### Exercise description:
Return the lines below that carry the word "melodic".

"""

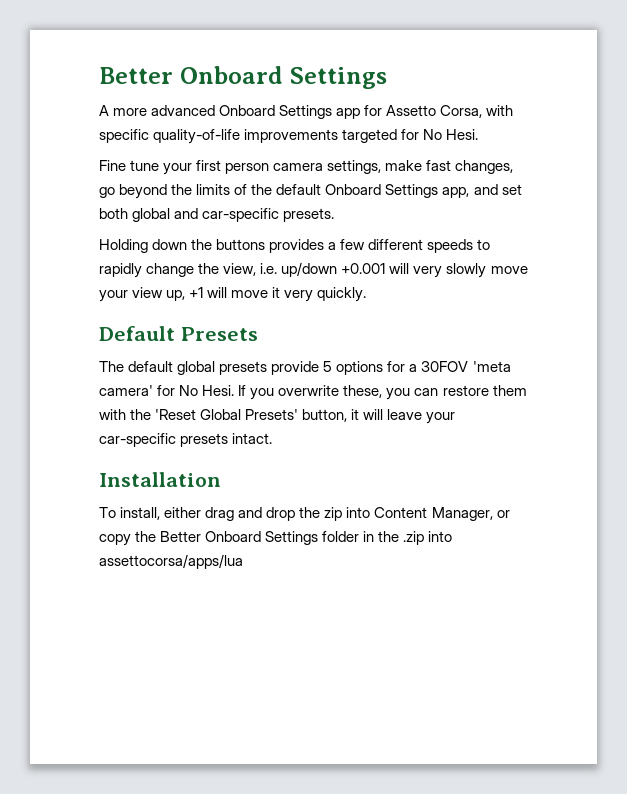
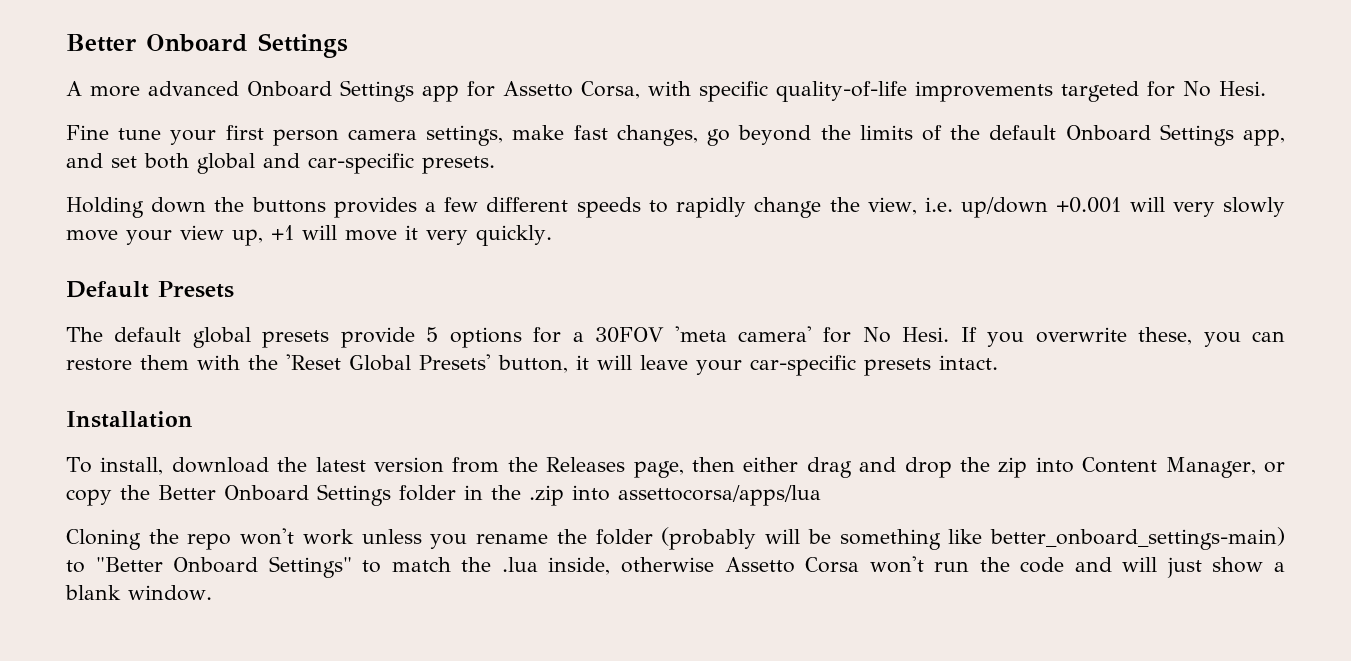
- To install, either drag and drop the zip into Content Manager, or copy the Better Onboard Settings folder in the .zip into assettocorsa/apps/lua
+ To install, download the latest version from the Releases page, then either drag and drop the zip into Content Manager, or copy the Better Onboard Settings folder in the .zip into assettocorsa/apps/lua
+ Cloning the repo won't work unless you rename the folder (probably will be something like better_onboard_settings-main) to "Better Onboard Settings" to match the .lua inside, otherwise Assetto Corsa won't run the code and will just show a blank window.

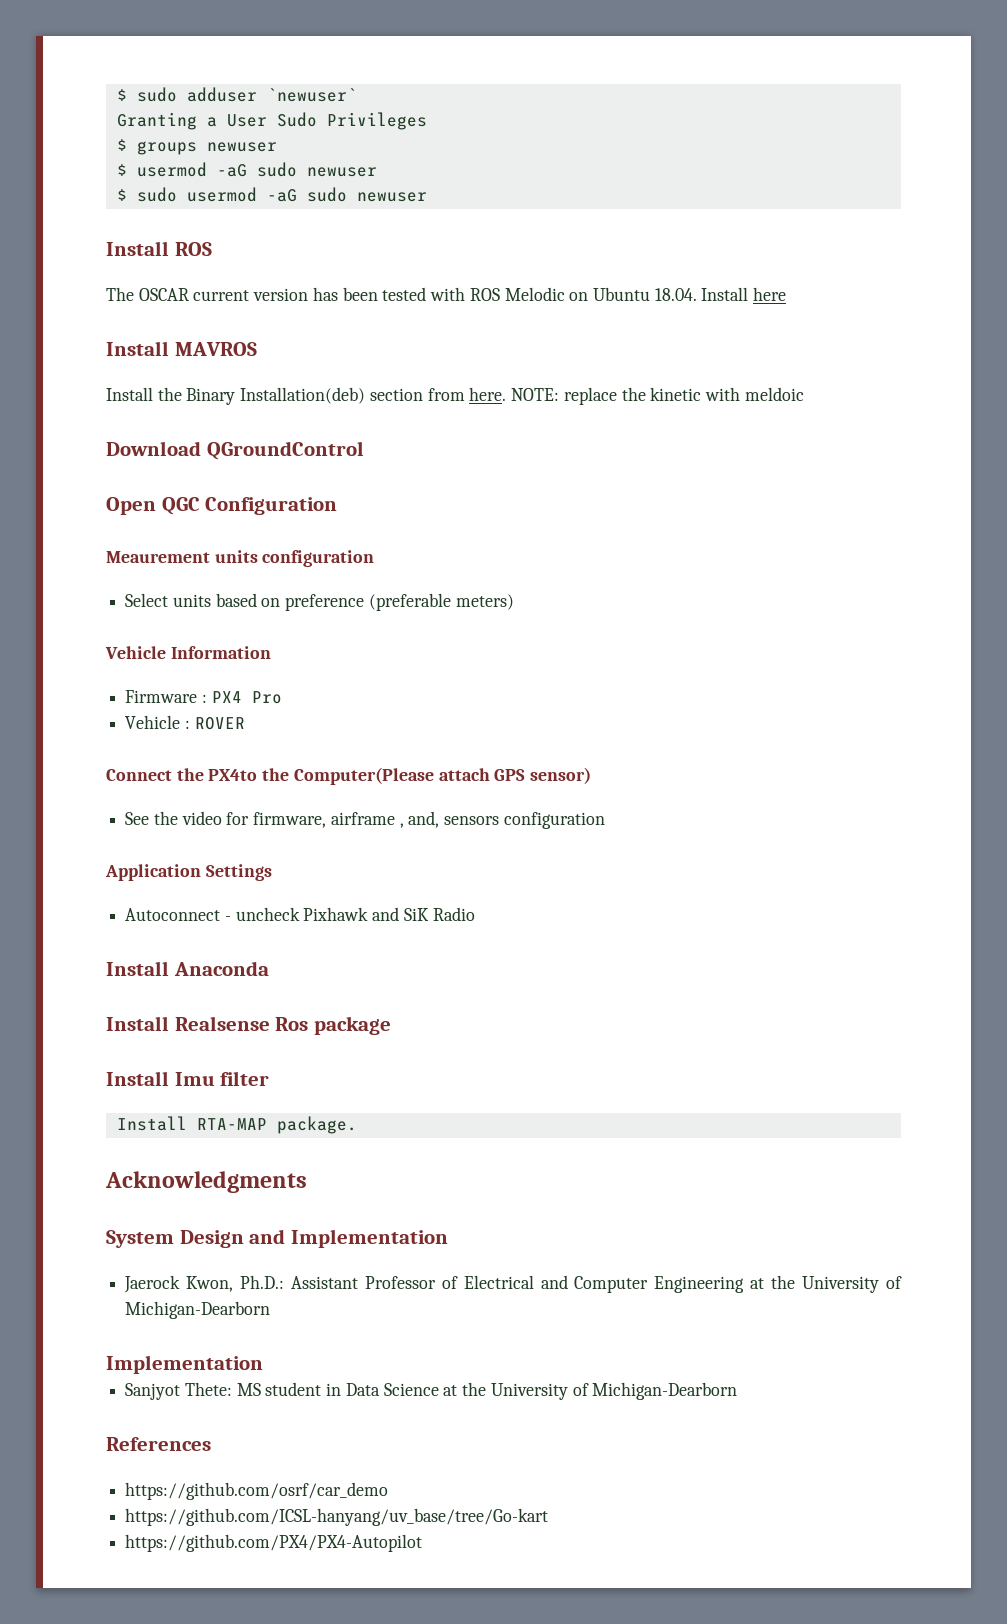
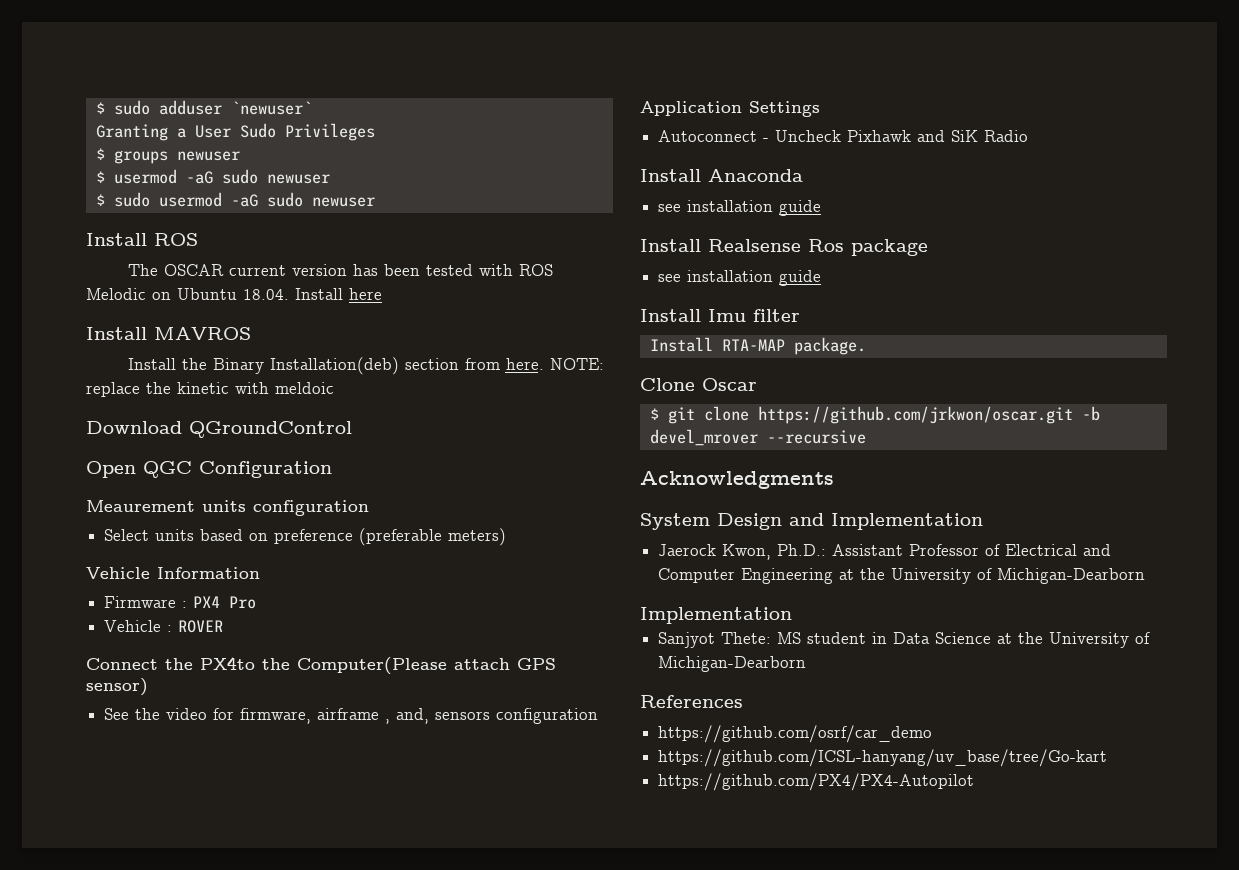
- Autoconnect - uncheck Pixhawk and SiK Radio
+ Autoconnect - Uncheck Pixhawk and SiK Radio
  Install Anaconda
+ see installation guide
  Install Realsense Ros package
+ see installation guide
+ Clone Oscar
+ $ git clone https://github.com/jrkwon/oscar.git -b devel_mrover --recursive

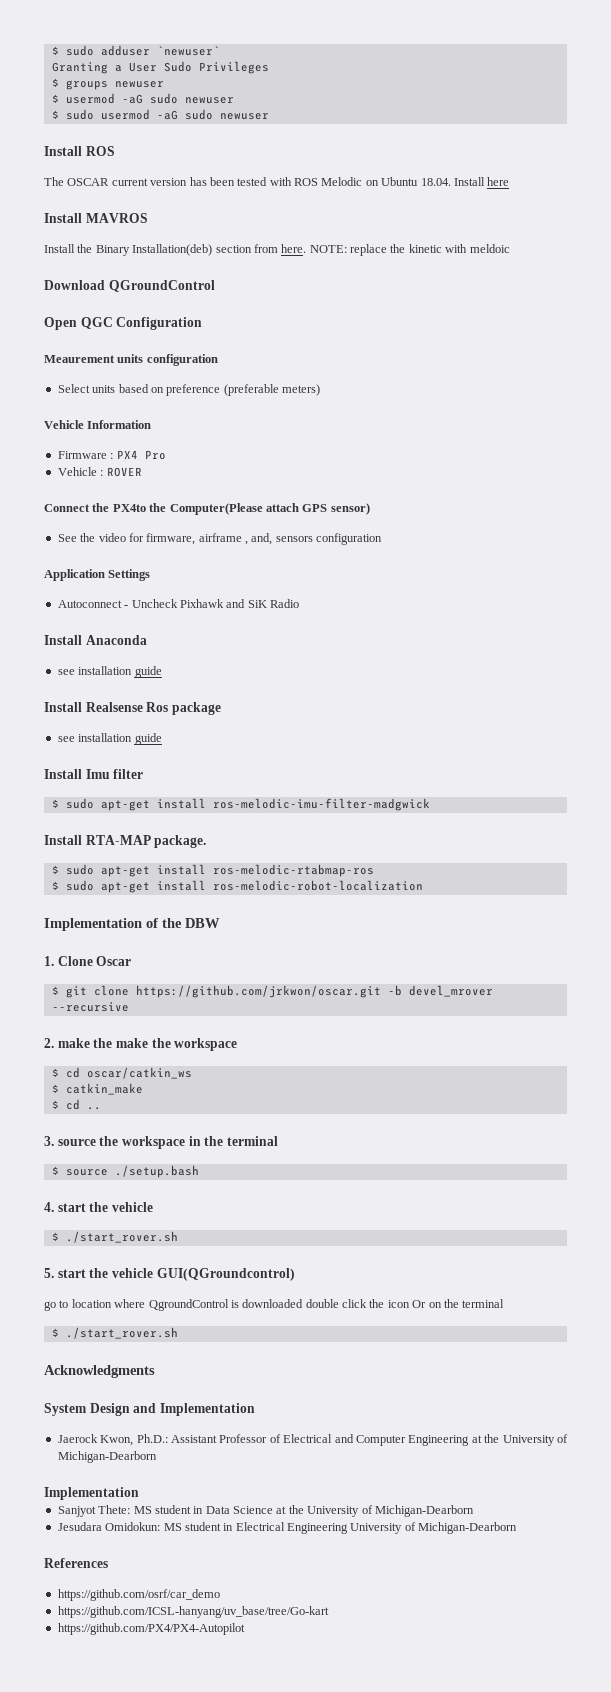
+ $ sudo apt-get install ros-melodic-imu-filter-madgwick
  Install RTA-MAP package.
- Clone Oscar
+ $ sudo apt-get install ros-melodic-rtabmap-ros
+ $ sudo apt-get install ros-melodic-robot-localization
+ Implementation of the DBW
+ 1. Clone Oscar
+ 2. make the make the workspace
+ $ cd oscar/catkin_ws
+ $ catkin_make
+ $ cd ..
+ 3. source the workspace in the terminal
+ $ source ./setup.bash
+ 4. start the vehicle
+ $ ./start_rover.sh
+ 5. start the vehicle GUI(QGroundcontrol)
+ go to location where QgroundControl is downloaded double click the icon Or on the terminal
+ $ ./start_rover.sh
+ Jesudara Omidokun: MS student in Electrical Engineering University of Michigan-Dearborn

"""

### Answer section:
+ $ sudo apt-get install ros-melodic-imu-filter-madgwick
+ $ sudo apt-get install ros-melodic-rtabmap-ros
+ $ sudo apt-get install ros-melodic-robot-localization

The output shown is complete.